Big Sur, Monterey, Yosemite, El Capitan, Catalina... all worked for me because I've either been there or there was a screensaver/wallpaper to associate them with their locales. I really don't know a thing about Ventura.
Yes. In Big Cat era, you could at least memorise those names which have some meaning to nearly everyone around the world, and it always had a version number.
Mac OS X 10.7 "Lion" – 2010
Mac OS X 10.8 "Mountain Lion" – 2012
Now it is only a name I guess only people in US / California will know or understand. The same joke From Apple's "crack marketing team" and played out by Craig Federighi for something like 10 years[1].
But I guess that is post Steve Jobs's Apple for you.
[1] Just guessing since I remember they started using this line after Forstall left.
Let's go back to cats. Since macOS is becoming more and more like iOS, we don't have to limit ourselves to big cats anymore. Small cats are on the table too. There's gotta be at least 100 cat breeds, that should last us a while.
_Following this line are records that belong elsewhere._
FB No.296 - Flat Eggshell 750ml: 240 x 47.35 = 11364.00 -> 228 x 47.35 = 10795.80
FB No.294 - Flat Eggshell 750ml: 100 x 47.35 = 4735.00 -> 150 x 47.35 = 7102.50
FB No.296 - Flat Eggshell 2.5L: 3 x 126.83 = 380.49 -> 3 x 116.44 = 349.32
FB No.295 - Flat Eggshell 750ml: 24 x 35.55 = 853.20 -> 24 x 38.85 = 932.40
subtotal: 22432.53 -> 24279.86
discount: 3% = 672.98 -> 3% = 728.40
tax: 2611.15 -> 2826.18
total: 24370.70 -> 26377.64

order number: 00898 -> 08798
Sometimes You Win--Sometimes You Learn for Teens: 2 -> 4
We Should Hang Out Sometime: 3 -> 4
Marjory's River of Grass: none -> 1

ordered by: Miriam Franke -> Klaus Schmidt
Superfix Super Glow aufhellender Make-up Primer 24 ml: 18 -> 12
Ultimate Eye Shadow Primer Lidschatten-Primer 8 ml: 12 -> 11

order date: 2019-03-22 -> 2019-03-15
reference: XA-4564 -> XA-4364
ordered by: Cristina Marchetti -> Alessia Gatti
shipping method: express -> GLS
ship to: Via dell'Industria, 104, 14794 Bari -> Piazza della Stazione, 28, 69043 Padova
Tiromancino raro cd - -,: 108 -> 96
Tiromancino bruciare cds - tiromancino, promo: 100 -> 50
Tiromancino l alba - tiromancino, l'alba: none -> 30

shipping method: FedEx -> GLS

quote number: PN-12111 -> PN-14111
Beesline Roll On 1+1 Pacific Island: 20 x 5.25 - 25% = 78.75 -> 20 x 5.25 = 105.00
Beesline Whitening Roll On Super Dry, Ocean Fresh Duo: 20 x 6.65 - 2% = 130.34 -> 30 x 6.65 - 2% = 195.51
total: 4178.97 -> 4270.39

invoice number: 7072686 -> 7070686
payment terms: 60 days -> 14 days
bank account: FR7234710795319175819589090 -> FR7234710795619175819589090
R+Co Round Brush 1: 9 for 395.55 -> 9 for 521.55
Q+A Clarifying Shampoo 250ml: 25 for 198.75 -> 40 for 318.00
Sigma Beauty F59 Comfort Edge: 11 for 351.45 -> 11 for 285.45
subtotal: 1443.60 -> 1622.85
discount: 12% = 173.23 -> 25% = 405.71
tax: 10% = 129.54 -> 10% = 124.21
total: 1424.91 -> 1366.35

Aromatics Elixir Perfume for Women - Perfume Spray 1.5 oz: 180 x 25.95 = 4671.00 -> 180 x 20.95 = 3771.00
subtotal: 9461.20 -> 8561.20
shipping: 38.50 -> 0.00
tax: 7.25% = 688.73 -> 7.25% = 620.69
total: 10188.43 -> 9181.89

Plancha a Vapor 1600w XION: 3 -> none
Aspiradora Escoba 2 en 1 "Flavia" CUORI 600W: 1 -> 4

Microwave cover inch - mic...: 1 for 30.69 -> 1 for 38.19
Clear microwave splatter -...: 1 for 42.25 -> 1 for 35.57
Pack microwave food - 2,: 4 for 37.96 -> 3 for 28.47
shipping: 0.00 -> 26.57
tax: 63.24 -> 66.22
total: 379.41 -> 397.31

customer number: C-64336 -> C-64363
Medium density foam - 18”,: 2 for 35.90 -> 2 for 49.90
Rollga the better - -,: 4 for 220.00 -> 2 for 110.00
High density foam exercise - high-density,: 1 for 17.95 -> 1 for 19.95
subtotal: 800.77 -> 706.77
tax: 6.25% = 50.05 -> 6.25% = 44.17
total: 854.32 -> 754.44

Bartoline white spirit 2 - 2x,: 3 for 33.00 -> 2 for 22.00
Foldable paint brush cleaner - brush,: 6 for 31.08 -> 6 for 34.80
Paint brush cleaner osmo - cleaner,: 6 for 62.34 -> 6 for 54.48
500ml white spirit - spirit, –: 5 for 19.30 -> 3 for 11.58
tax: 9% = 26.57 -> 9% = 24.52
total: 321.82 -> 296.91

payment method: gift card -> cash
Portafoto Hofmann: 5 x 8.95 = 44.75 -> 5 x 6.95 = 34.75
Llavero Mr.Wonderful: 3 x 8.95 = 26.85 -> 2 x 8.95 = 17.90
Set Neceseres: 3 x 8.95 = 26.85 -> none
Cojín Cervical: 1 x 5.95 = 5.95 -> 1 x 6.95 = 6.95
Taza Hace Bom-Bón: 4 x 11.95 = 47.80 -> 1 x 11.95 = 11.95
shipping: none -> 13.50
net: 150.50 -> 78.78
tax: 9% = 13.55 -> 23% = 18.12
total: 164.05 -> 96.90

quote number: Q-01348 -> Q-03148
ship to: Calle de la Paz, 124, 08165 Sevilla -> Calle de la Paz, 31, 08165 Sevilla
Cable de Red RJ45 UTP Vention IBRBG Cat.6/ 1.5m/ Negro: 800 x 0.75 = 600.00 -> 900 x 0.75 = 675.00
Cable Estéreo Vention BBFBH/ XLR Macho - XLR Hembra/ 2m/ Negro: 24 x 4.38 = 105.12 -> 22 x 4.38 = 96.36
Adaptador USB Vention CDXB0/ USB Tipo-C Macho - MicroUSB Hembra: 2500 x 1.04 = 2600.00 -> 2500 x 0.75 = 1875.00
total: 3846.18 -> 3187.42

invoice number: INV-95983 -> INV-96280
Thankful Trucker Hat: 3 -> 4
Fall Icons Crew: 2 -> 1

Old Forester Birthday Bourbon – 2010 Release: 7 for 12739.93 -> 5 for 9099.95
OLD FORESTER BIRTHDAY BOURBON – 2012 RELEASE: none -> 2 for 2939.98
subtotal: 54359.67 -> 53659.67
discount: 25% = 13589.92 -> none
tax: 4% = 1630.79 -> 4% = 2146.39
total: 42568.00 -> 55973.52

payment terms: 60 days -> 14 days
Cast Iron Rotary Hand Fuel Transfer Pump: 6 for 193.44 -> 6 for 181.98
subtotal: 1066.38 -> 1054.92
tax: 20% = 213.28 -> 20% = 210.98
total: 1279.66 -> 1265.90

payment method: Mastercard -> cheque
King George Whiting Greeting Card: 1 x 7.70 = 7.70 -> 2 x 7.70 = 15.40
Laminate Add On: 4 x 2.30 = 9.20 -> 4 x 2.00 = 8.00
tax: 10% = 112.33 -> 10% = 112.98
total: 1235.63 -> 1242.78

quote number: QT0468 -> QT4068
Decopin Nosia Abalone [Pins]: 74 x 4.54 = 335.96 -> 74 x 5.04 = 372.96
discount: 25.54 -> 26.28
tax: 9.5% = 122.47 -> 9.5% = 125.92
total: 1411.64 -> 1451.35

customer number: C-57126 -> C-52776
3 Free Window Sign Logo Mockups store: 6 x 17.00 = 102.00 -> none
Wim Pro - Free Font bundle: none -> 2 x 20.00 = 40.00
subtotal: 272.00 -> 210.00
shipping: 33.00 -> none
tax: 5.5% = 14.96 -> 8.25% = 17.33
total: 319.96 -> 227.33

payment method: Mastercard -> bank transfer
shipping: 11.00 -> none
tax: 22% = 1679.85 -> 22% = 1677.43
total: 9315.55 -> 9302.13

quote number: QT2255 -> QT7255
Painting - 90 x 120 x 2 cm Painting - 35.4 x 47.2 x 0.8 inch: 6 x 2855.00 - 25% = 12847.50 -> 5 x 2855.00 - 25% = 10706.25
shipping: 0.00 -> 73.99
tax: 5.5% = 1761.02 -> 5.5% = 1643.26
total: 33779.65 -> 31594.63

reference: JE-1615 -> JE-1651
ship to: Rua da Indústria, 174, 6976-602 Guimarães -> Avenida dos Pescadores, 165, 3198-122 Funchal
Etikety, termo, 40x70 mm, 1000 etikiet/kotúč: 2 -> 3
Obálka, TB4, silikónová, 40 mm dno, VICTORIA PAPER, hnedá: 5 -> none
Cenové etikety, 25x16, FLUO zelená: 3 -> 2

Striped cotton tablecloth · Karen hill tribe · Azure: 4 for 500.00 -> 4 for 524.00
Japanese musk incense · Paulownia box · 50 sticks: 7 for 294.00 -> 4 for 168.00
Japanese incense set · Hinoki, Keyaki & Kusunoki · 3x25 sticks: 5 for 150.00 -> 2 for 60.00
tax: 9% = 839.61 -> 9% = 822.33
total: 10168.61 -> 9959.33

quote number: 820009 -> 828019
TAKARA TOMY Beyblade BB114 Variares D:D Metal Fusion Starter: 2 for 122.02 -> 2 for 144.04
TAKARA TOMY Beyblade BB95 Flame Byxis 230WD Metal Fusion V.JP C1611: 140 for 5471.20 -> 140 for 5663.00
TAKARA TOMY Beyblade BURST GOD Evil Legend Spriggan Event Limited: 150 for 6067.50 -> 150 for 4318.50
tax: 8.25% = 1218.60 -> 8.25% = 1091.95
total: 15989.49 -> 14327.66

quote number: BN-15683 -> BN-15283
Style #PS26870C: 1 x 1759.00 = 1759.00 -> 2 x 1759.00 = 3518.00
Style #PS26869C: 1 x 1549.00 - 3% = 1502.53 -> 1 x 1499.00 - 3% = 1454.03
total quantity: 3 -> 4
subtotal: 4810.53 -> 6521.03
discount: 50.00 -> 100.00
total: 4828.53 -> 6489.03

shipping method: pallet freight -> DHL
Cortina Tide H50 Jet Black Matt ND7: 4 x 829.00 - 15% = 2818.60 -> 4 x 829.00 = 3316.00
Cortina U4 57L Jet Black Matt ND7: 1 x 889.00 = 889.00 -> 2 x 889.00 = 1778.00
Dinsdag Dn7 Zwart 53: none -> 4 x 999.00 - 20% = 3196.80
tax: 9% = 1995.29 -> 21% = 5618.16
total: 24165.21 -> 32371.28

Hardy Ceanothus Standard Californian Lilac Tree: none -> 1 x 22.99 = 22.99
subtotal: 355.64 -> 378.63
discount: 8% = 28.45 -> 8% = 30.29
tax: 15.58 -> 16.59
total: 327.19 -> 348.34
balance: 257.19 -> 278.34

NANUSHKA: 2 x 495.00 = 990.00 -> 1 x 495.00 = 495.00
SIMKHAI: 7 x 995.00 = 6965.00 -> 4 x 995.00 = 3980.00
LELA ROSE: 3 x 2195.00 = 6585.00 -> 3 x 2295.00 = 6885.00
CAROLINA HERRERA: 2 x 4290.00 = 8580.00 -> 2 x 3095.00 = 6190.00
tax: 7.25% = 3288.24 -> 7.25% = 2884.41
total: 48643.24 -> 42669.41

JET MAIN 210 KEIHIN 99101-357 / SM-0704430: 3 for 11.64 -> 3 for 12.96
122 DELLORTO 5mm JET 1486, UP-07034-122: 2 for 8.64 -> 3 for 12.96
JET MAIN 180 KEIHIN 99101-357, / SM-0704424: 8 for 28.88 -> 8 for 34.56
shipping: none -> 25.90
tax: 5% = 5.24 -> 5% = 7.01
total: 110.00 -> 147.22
That's definitely my issue: over the years, we have accumulated more and more and more of these names. When someone talks about iOS 4 or iOS 7 in some article I am reading, I know what they are talking about and the extent to which the version matters; but, when someone talks about macOS Gaviota, I have to think "wait, was that the one that just came out, or was that one of the ones I haven't had to think about in a decade? oh shit... maybe it's the one that got announced today and I just haven't heard the name yet?!".
(That said, I will also note that frustration is not inherently constant even when something is truly static: sometimes you get used to something over time and it stops bothering you, while other times it slowly drives you mad.)